Conversations are complicated things. Sure, when you read that sentence it sounds like I’m lying. You might think ‘conversations are easy, they happen all day every day’… But hear me out; when you unpack what a conversation involves, it’s pretty complex.
The art of conversation
Conversations require thoughts to be communicated, the other person or persons to listen to this, process what has been said, form a response and then state that. In between each of these steps there are split seconds of time. We have an internal programming that tells us when the timing is too short, or too long.
The too short leaves you feeling like you never get a word in, or like the other person might have more to say. The too long might lead to an awkward stop-start situation where both parties talk simultaneously, or perhaps you mistakenly think the conversation has ended and walk away.
Many people are conversational wizards. When you talk to them it feels like things just flow, laughing is easy, adding to the flow of information is easy, your body probably feels relaxed and engaged, eye contact isn’t too intense or sporadic. Easy.
But have you ever been in a conversation with someone who has a different pace than you? Specifically; the pace at which they speak, how long they pause between sentences, and how many split seconds pass before the silence is filled with either another statement or an answer to a question.
Worse even a person who pairs their off-beat conversational pacing with disorganised eye contact? Not easy. So not easy that it’s downright awkward.
Everyone hates awkward. Awkward pauses, awkward interactions, awkward conversations, and in my opinion, worst of all is an awkward silence. Given what I do for a living, you might find that hard to believe though. I spend 80% of my day interacting with children who, for one reason or another, have delayed communication as part of their overall delay or disability.
Some have few words and communicate with gestures, some are learning words, some communicate through intense behaviours, some use visuals to communicate and some use very cool technology to communicate through a talker application. Communication is often creative in my line of work.
I do a lot of analysing and reading tiny cues and expressions to understand the kids I work with. Much of this takes place in a (often noisy) silence.
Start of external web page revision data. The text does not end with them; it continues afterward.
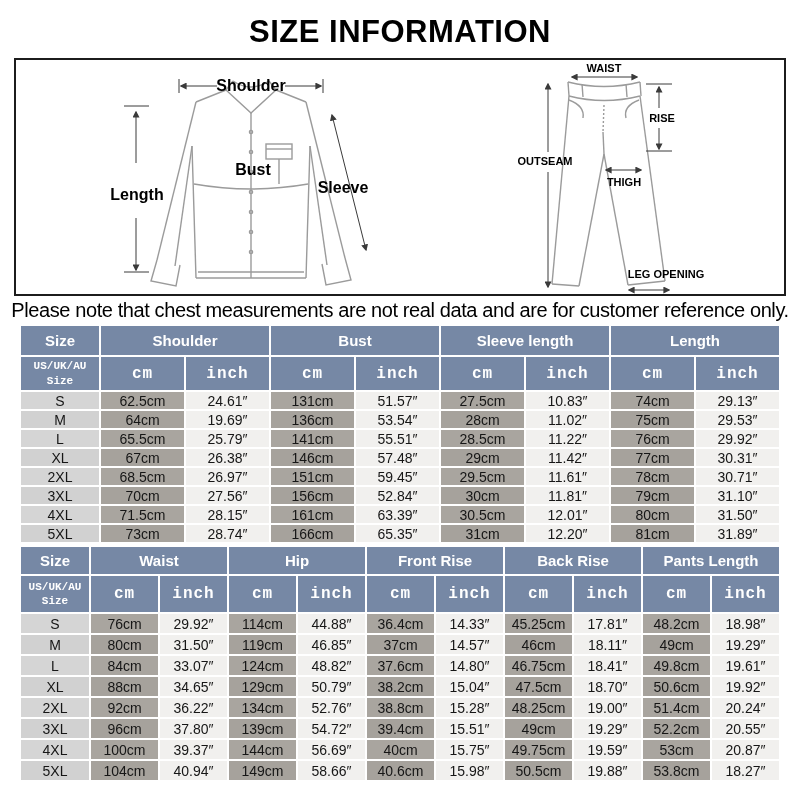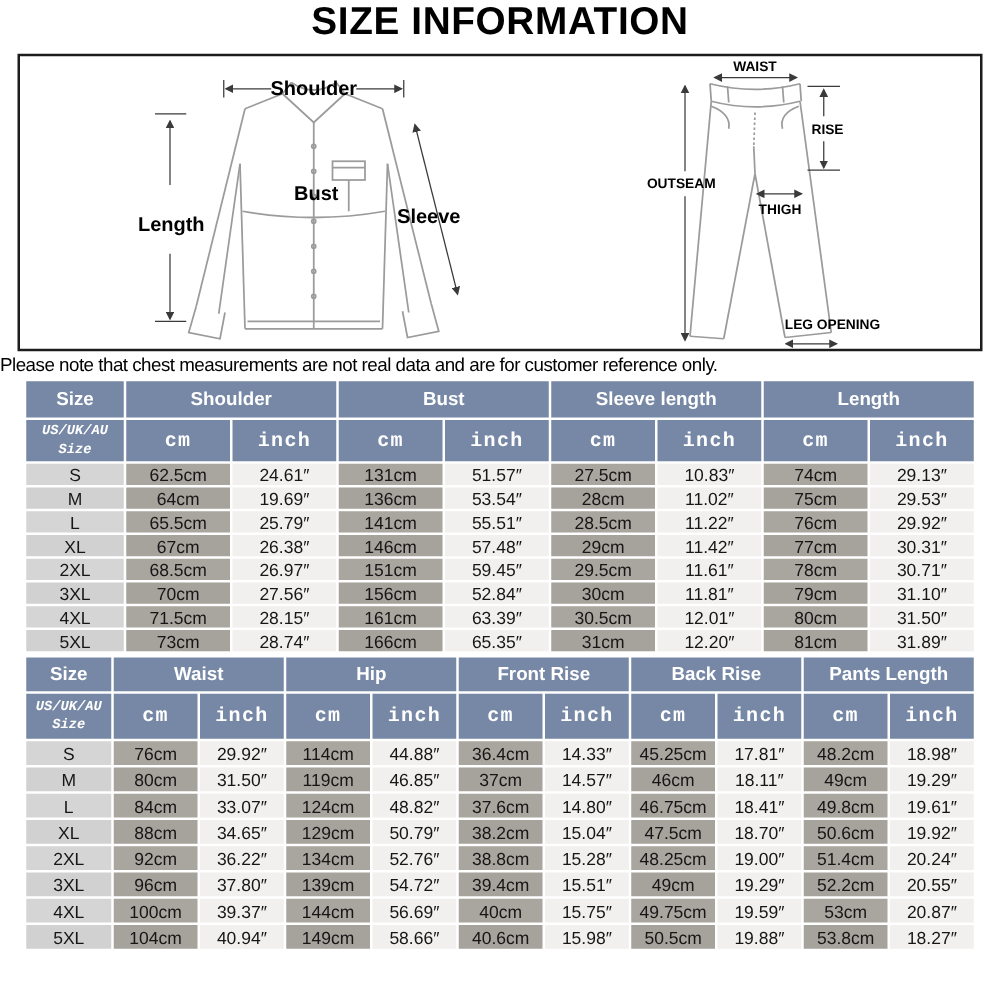--- a/index.html
+++ b/index.html
@@ -9,7 +9,7 @@
     font-family:"Liberation Sans", sans-serif; color:#000;
   }
   .title {
-    margin:0; text-align:center;
+    margin:0; padding-top:15px; text-align:center;
     font-size:31px; font-weight:bold; letter-spacing:0.5px; line-height:1.1;
   }
   .diagram-box {

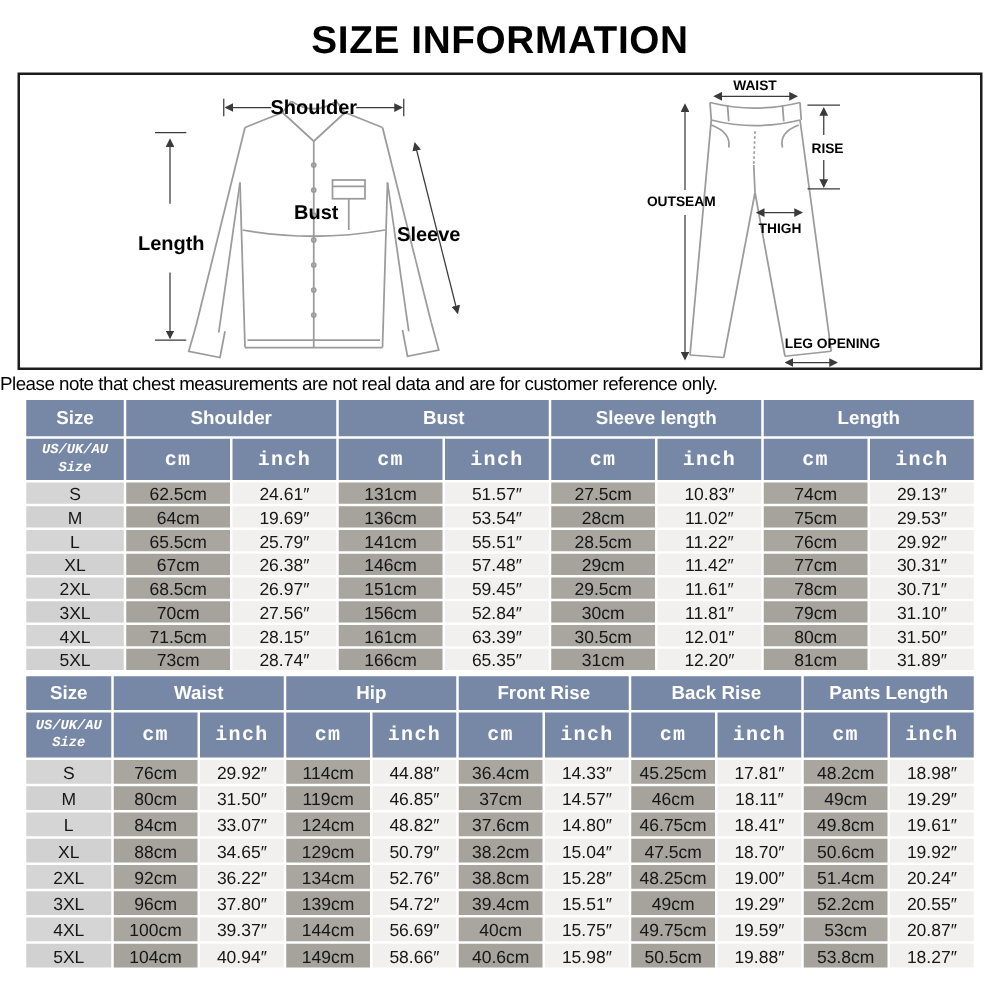--- a/index.html
+++ b/index.html
@@ -22,8 +22,8 @@
   .garm { stroke:#9b9b9b; fill:none; stroke-width:1.4; }
   .dim  { stroke:#3a3a3a; fill:none; stroke-width:1; }
   .note {
-    margin:3px 0 2px 0; text-align:left; white-space:nowrap;
-    font-size:15px; letter-spacing:-0.4px;
+    margin:3px 0 2px 0; text-align:center; white-space:nowrap;
+    font-size:20px; letter-spacing:-0.4px;
   }
   .tbl-wrap { padding:0 19px; }
   table.sizetable {

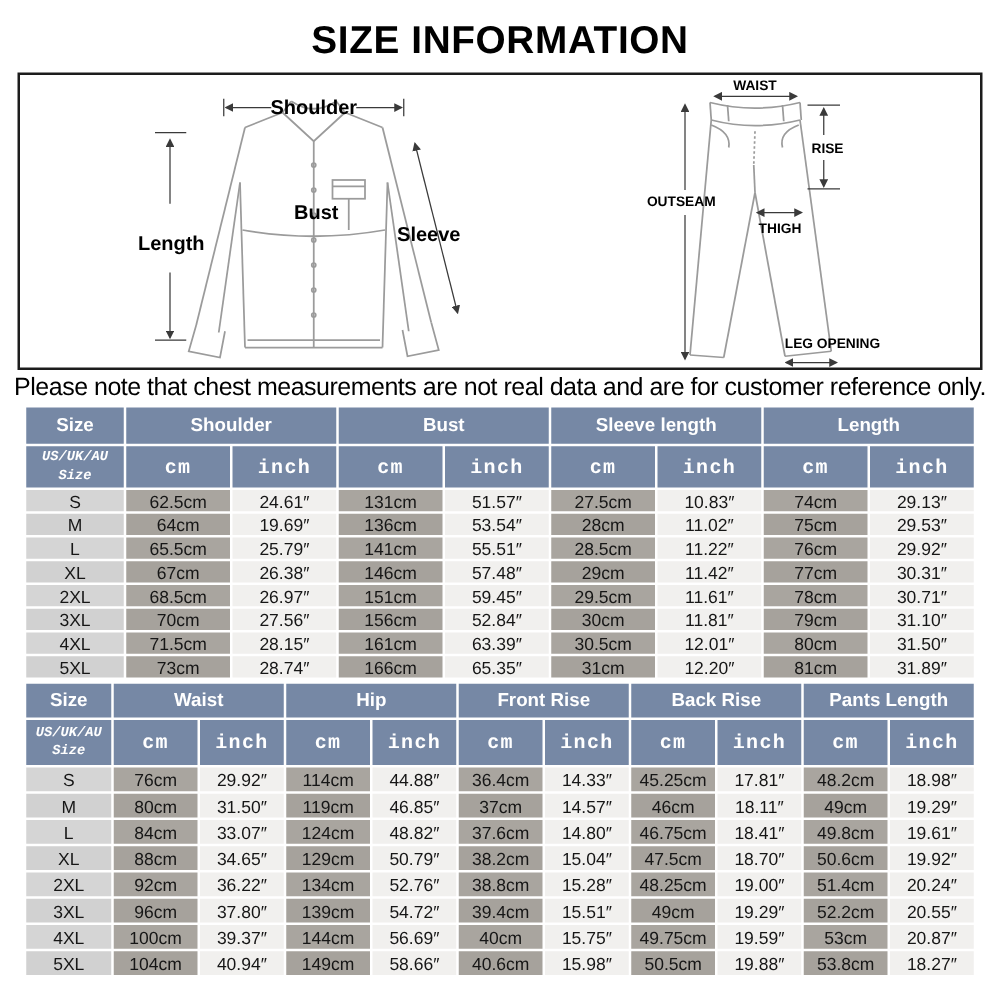--- a/index.html
+++ b/index.html
@@ -37,7 +37,7 @@
   .t1 th.sizeh { width:78px; font-size:15px; }
   .t2 th.sizeh { width:68px; font-size:15px; }
   th.sub {
-    font-family:"Liberation Mono", monospace; font-size:11px; line-height:1.3; font-weight:bold;font-style:italic;
+    font-family:"Liberation Mono", monospace; font-size:11px; line-height:1.3; font-weight:bold;
   }
   .t1 th.sub { height:33px; }
   .t2 th.sub { height:36px; }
The noise of play, and development and learning, with not many words. I am not a Speech Pathologist, but I do work with some great speeches, and they have taught me a great deal about the power of an awkward pause.
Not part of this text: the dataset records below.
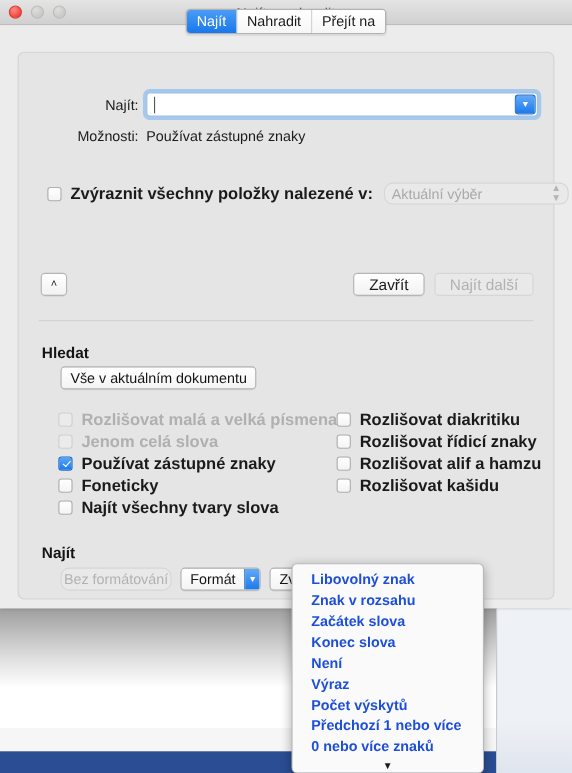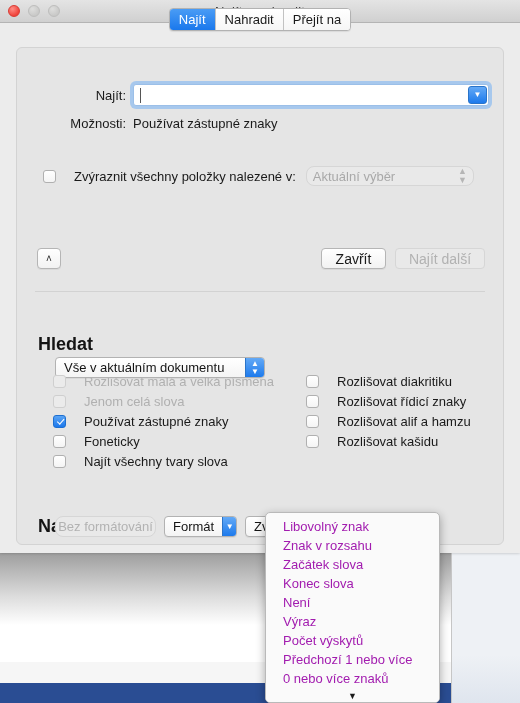--- a/index.html
+++ b/index.html
@@ -292,10 +292,11 @@
     border-color: #cfcfcf;
   }
   .cb-label {
-    font-size: 13px;
+    font-size: 15px;
     color: #1a1a1a;
-    margin-left: 18px;
+    margin-left: 8px;
     white-space: nowrap;
+    font-weight: bold;
   }
   .cb-label.disabled { color: #b0b0b0; }
 

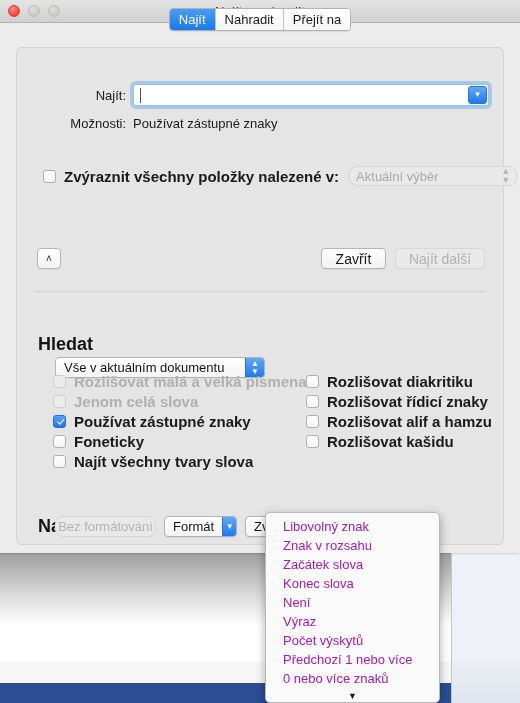--- a/index.html
+++ b/index.html
@@ -375,10 +375,9 @@
 
   .sect-title {
     position: absolute;
-    font-size: 18px;
+    font-size: 14px;
     font-weight: bold;
     color: #141414;
-    margin-top: 22px;
   }
   .sect-hledat { left: 21px; top: 264px; }
   .sect-najit  { left: 21px; top: 446px; }

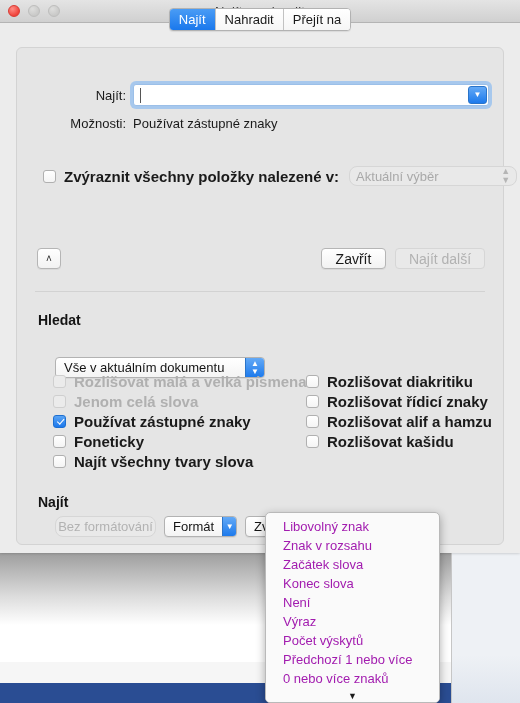--- a/index.html
+++ b/index.html
@@ -411,7 +411,7 @@
     line-height: 1;
     flex-direction: column;
   }
-  .popup-scope { left: 38px; top: 285px; width: 210px; margin-top: 24px; }
+  .popup-scope { left: 38px; top: 285px; width: 178px; }
 
   .checks-left {
     position: absolute;

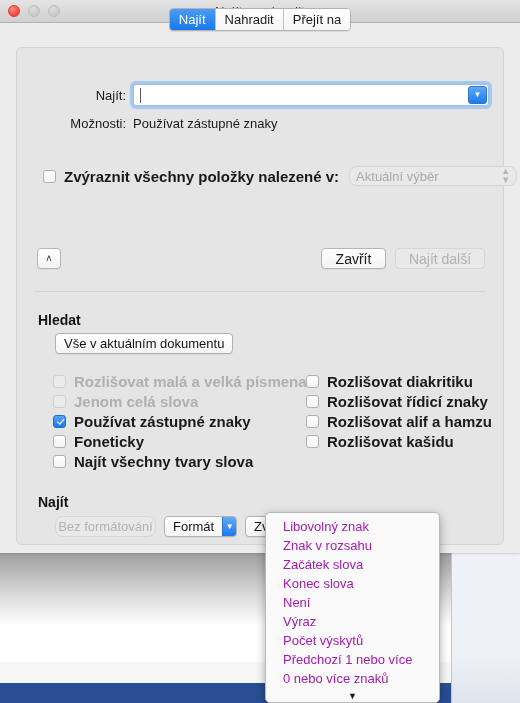--- a/index.html
+++ b/index.html
@@ -471,11 +471,12 @@
   }
   .menu-item {
     font-size: 13px;
-    color: #a21caf;
+    color: #1d4ed8;
     padding: 0 10px 0 17px;
     height: 19px;
     line-height: 19px;
     white-space: nowrap;
+    font-weight: bold;
   }
   .menu-scroll-down {
     height: 16px;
Letting the pause bring a pause
Much of my day is spent in awkward pauses. Over the last decade I believe that God has used what I do for work each day to teach me about the power of an awkward pause in my relationship with Him.
The conversational pace at which I talk to God has changed. Previously I had never met an awkward silence I couldn’t fill, and for those of us who pray, we know prayer is full of noise-filled-silence most of the time. The sounds of life, and me talking, met with a lot of God working in my heart, in my mind, using my imagination or pointing me to scripture, but a silence of audible words.
Only once in my life this far have I heard an audible voice, I like to think that was Jesus, but I guess I won’t know for sure until I get to see Him.
As I have been learning about the importance of allowing for an awkward pause or silence in what I do at work, I am learning about the importance of allowing for this in my conversations and journey with God too.
In what I do at work, the awkward pause is simply present because it allows the child the time to process in order for them to respond. In my walk with God, it allows me time to process before He responds. I am learning that perhaps I fill the pause because of a lack of faith, or a lack of trust.
Perhaps even a belief that God might not be listening or working in me. But the power of an awkward pause is simple: time, and a breath to process before He moves. Time and a breath before He answers. Time and a breath to remember that no feelings are too messy, no request is too crazy, and no fear too insurmountable.
Jamine Gardner is an Occupational Therapist specialising in paediatric development and disability. Jamine runs a children’s ministry program for children with special needs at church, and is passionate about seeing people walk with Jesus in every stage of their life. Jamine runs a paediatric practice with her best friend, loves going to the beach with her dog, and laughing with the people she loves.